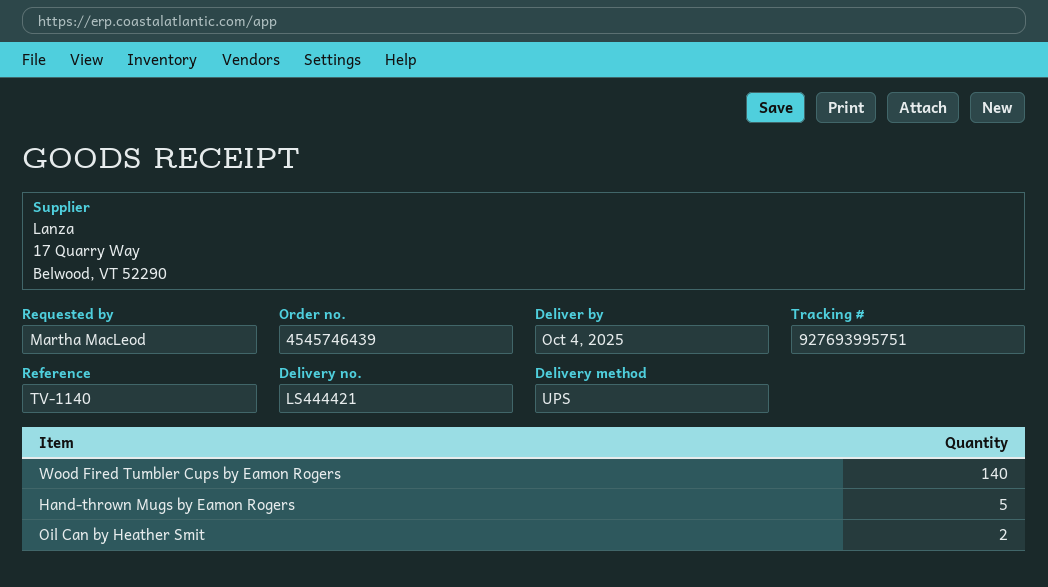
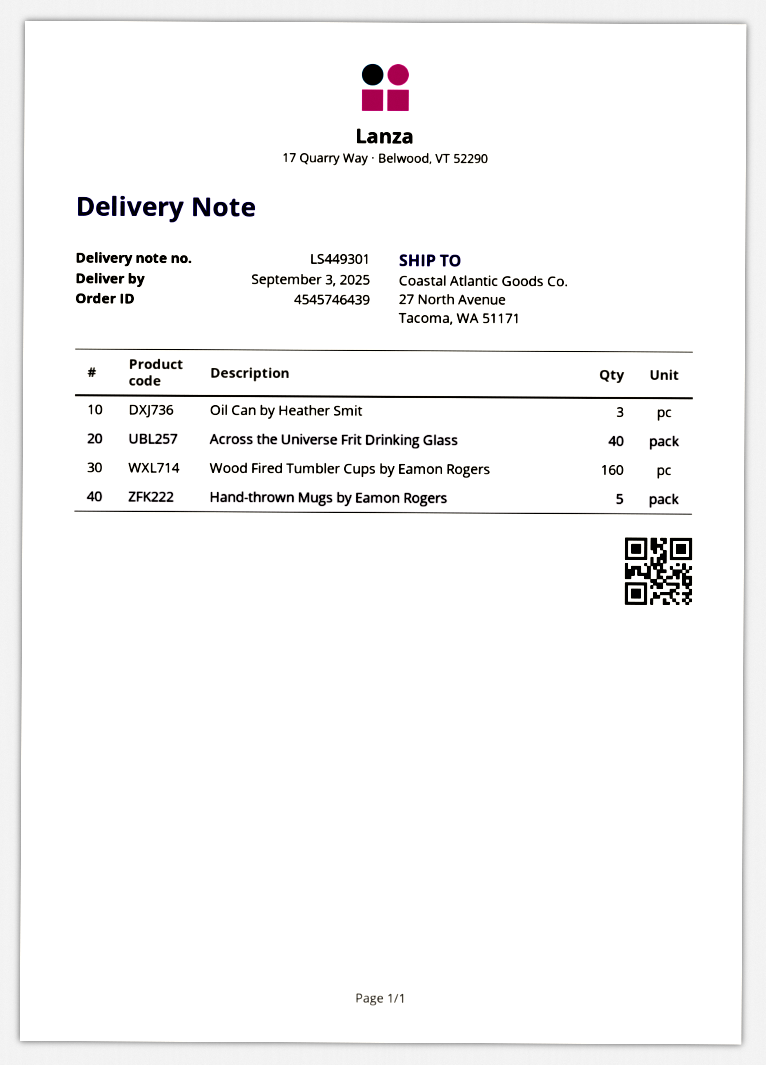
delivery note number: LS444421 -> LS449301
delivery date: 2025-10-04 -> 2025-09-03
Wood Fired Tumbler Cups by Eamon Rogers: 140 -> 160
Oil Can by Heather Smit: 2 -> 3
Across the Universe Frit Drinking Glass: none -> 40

-=-=-

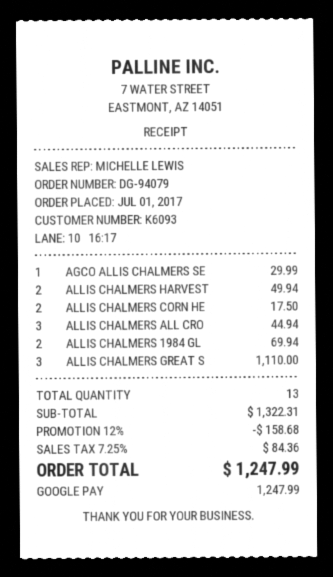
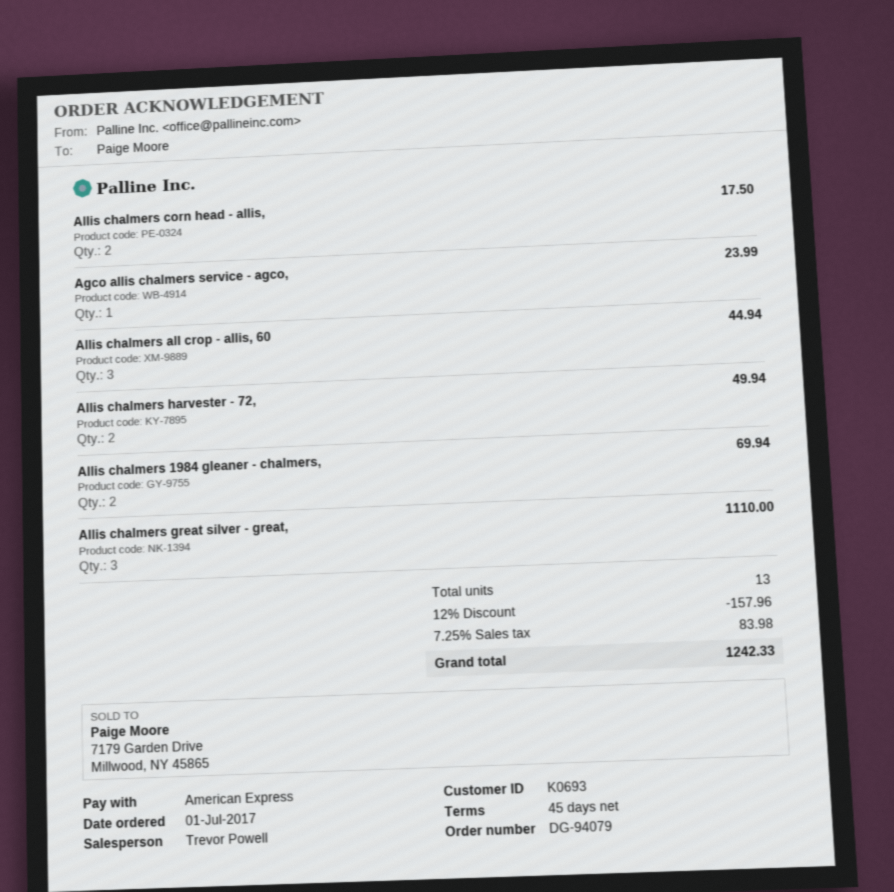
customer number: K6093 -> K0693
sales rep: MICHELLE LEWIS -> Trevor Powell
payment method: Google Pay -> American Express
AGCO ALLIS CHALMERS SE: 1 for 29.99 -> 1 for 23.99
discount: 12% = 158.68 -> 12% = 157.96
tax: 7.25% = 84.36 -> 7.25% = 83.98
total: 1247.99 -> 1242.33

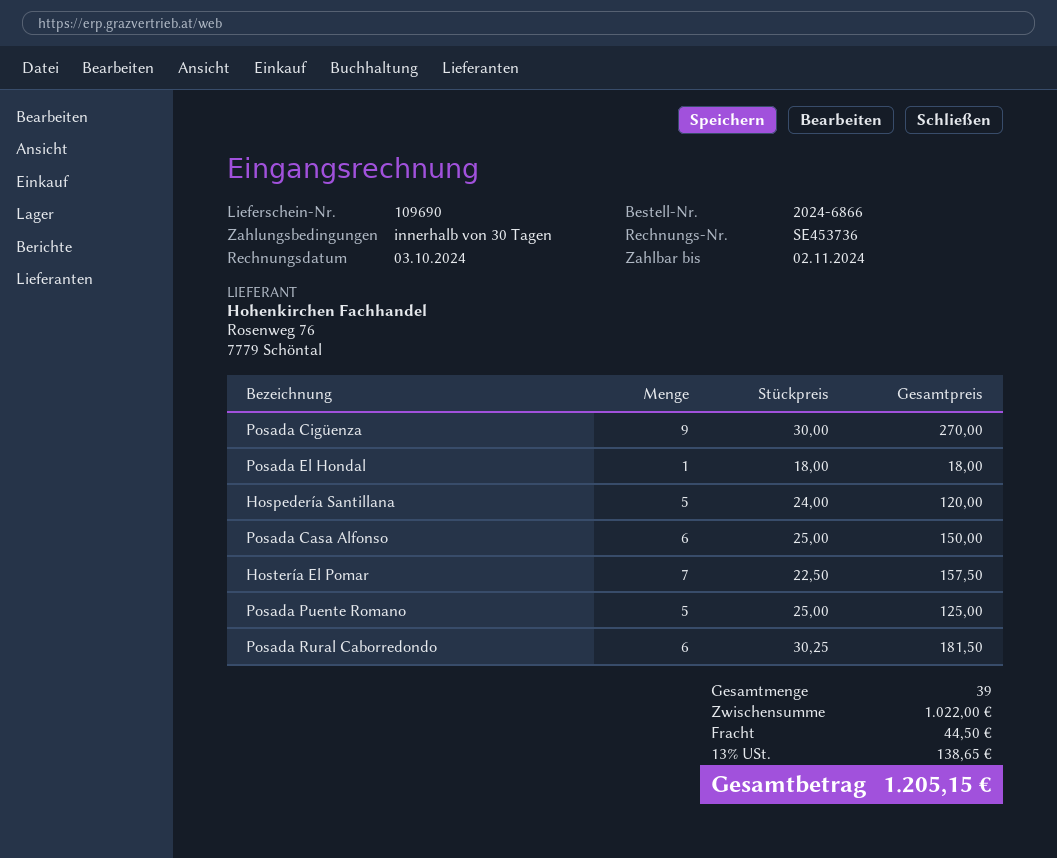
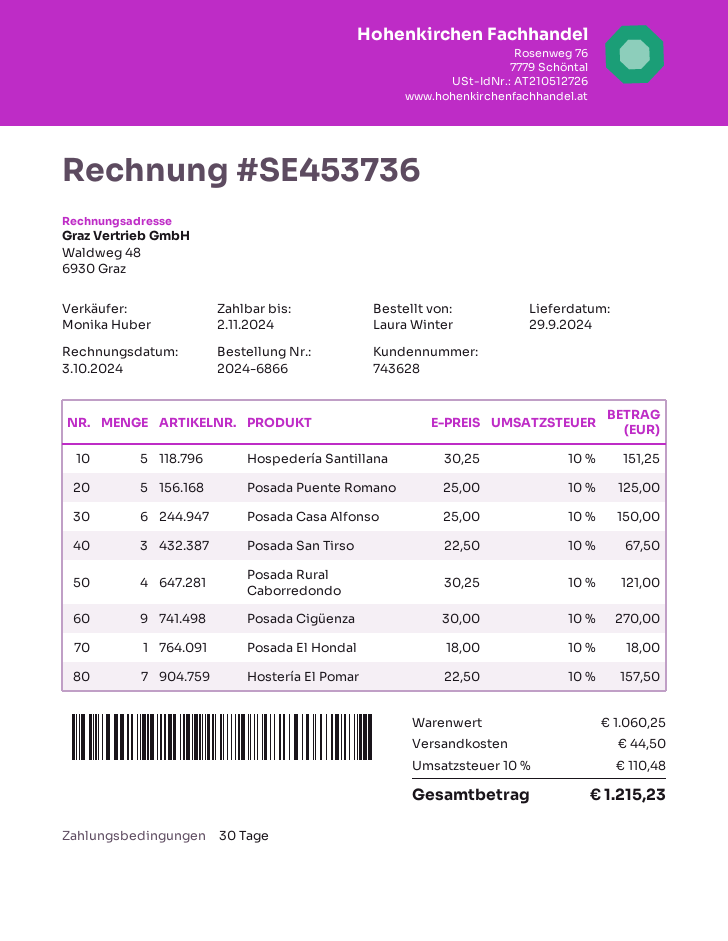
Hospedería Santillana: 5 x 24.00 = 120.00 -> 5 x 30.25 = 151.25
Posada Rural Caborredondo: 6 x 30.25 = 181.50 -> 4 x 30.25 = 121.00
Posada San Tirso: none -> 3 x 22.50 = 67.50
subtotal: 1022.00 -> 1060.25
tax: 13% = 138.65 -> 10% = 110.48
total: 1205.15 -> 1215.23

-=-=-

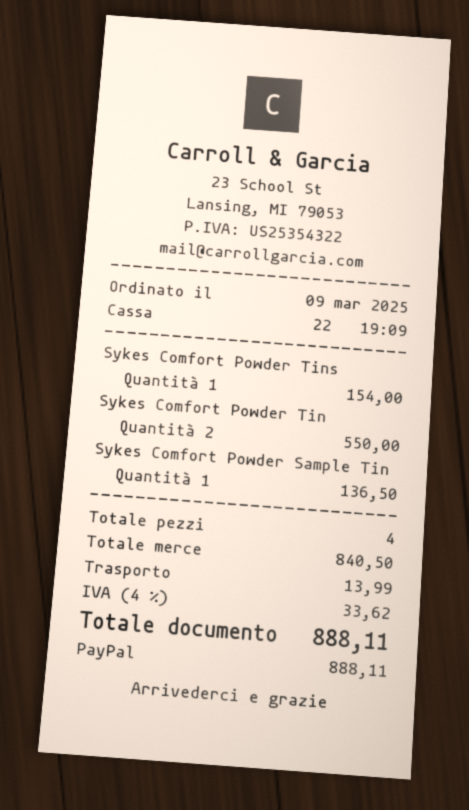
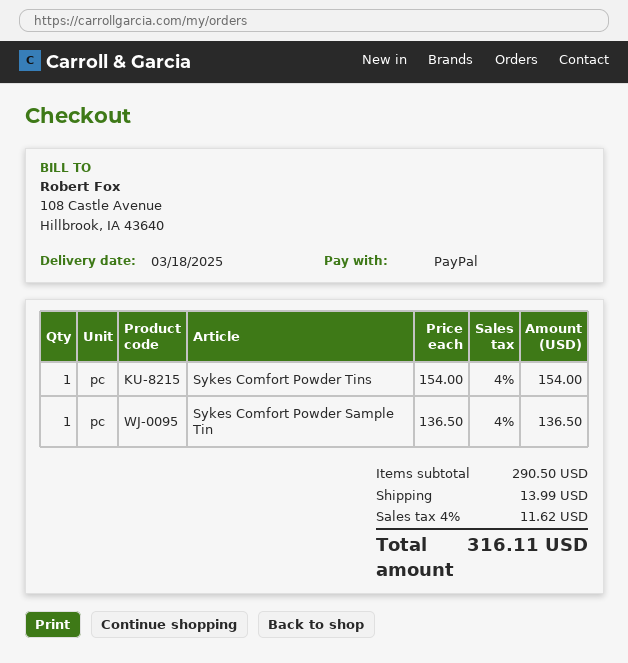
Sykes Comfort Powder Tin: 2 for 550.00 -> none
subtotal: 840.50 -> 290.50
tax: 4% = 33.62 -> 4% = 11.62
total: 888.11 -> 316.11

-=-=-

**Required work**. Whatever pictures the records hold, omit them; give again exactly the lines from the one containing "tax: 7.25% = 84.36 -> 7.25% = 83.98" through the one containing "total: 1205.15 -> 1215.23".

**Reply**.
tax: 7.25% = 84.36 -> 7.25% = 83.98
total: 1247.99 -> 1242.33

Hospedería Santillana: 5 x 24.00 = 120.00 -> 5 x 30.25 = 151.25
Posada Rural Caborredondo: 6 x 30.25 = 181.50 -> 4 x 30.25 = 121.00
Posada San Tirso: none -> 3 x 22.50 = 67.50
subtotal: 1022.00 -> 1060.25
tax: 13% = 138.65 -> 10% = 110.48
total: 1205.15 -> 1215.23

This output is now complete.